# [ACTION ITEM]
The records sit below. Return every line in them that holds the word "rules".

··· SUPPLIED RECORDS ···

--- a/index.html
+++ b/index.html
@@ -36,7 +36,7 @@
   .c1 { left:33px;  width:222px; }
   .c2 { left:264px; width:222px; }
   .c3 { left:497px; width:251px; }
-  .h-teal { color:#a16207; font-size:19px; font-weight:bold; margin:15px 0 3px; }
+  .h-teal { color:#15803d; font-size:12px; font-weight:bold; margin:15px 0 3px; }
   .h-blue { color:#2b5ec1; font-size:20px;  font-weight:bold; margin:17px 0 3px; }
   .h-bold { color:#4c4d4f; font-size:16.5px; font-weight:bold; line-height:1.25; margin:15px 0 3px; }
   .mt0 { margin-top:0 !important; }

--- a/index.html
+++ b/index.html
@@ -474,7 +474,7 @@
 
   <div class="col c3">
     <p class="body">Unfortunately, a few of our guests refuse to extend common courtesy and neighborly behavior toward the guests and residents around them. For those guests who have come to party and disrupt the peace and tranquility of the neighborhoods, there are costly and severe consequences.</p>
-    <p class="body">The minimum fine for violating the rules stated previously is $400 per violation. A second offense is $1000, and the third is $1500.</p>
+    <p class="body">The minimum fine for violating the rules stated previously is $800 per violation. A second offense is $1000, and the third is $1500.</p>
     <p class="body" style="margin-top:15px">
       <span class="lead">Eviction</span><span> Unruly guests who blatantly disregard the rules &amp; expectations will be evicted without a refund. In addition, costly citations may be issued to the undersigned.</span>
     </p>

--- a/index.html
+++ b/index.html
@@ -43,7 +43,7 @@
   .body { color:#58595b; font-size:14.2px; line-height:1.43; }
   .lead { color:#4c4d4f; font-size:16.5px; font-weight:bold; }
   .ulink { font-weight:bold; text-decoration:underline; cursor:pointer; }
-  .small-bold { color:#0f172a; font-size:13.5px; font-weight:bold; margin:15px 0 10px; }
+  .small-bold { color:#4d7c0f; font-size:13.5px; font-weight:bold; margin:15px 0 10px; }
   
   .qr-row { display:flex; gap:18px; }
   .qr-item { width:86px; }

···
··· SUPPLIED RECORDS ···

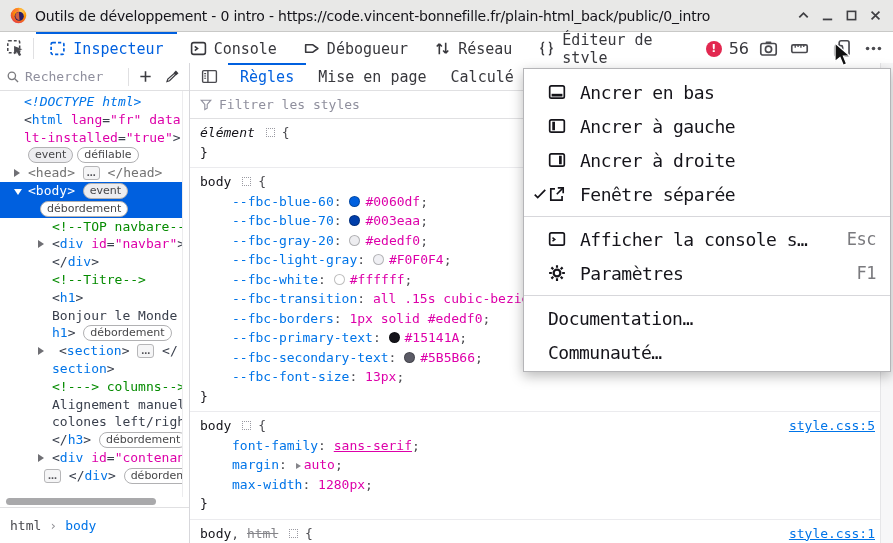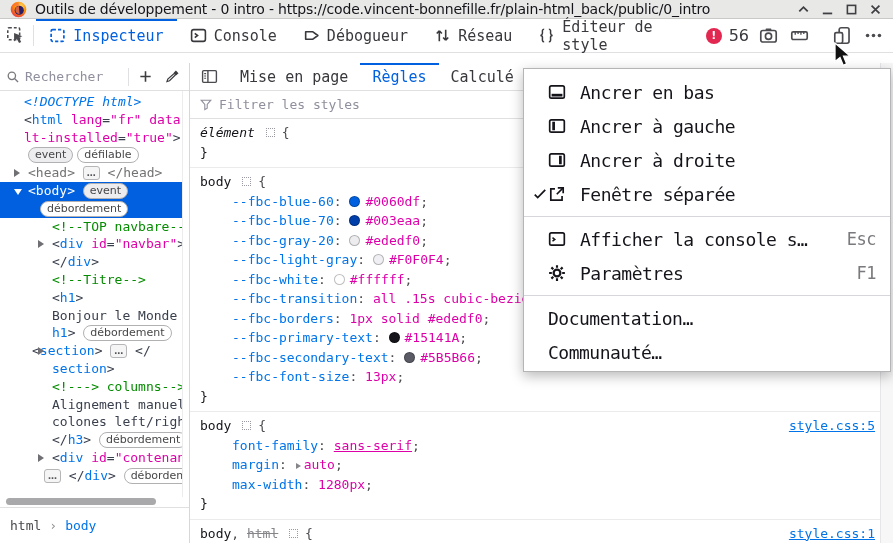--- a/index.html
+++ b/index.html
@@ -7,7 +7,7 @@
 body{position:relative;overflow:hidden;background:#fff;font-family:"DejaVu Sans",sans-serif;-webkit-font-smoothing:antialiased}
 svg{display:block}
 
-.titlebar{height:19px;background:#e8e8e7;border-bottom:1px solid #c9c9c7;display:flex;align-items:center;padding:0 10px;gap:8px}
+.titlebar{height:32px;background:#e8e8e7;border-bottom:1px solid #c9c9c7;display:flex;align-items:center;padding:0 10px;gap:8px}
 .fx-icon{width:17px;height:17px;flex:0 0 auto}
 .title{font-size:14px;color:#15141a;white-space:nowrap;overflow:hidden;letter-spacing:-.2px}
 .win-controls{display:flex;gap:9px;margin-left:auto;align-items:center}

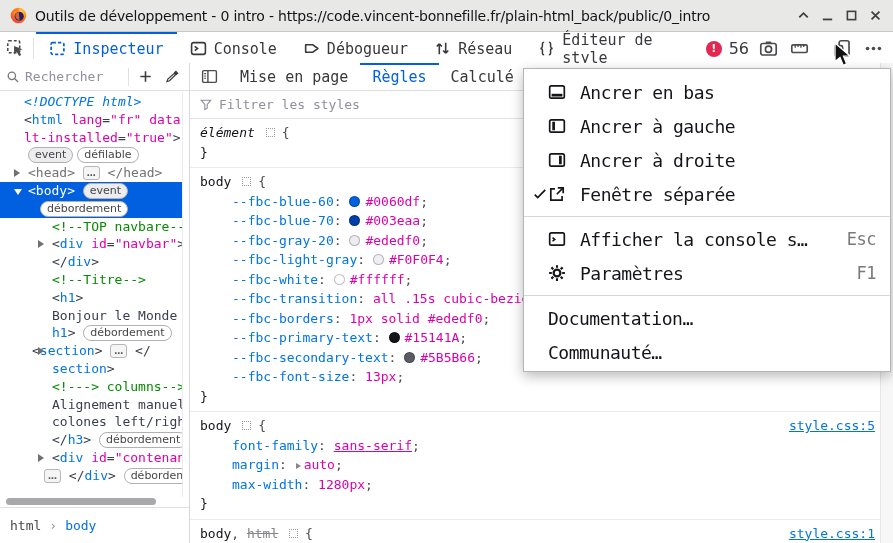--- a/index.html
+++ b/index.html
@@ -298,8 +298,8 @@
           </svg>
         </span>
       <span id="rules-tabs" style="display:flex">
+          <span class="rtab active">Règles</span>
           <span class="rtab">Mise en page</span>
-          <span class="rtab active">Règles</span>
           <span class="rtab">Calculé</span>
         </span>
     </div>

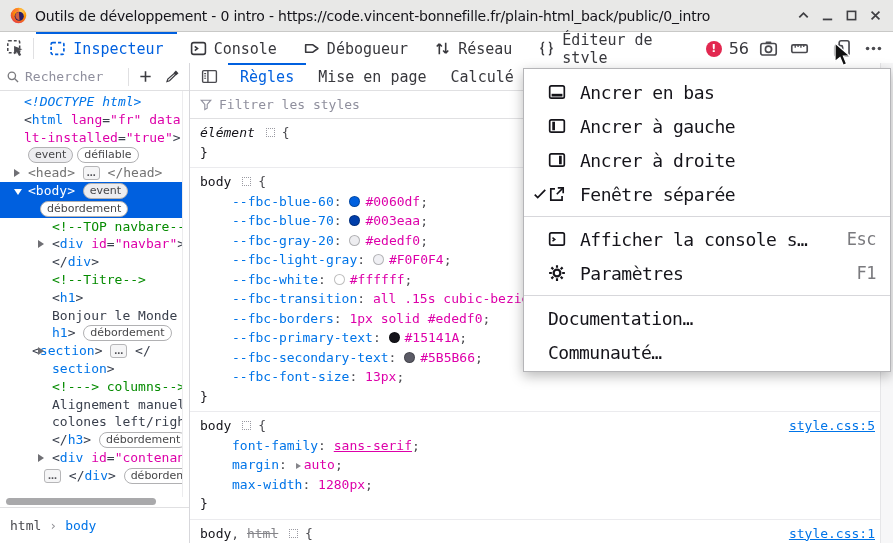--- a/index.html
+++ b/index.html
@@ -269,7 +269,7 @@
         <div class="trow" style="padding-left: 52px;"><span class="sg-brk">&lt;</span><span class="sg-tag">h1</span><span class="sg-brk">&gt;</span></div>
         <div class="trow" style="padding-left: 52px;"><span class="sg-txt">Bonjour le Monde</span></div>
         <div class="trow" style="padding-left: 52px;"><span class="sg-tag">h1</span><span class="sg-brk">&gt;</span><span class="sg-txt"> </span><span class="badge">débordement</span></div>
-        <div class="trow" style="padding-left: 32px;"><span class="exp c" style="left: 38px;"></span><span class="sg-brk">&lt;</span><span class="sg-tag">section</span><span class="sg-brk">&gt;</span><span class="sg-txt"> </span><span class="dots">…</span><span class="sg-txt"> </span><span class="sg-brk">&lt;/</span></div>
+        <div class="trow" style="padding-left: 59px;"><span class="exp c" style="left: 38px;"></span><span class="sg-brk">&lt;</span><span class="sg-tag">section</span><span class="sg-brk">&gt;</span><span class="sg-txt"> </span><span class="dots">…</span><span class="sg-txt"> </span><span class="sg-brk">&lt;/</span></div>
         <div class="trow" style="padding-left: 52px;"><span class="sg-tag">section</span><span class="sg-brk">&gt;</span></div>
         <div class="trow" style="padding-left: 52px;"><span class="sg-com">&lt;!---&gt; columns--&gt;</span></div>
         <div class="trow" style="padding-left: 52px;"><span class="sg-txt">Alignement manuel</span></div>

···

# [TASK ANSWER]
-    <p class="body">The minimum fine for violating the rules stated previously is $400 per violation. A second offense is $1000, and the third is $1500.</p>
+    <p class="body">The minimum fine for violating the rules stated previously is $800 per violation. A second offense is $1000, and the third is $1500.</p>
       <span class="lead">Eviction</span><span> Unruly guests who blatantly disregard the rules &amp; expectations will be evicted without a refund. In addition, costly citations may be issued to the undersigned.</span>
       <span id="rules-tabs" style="display:flex">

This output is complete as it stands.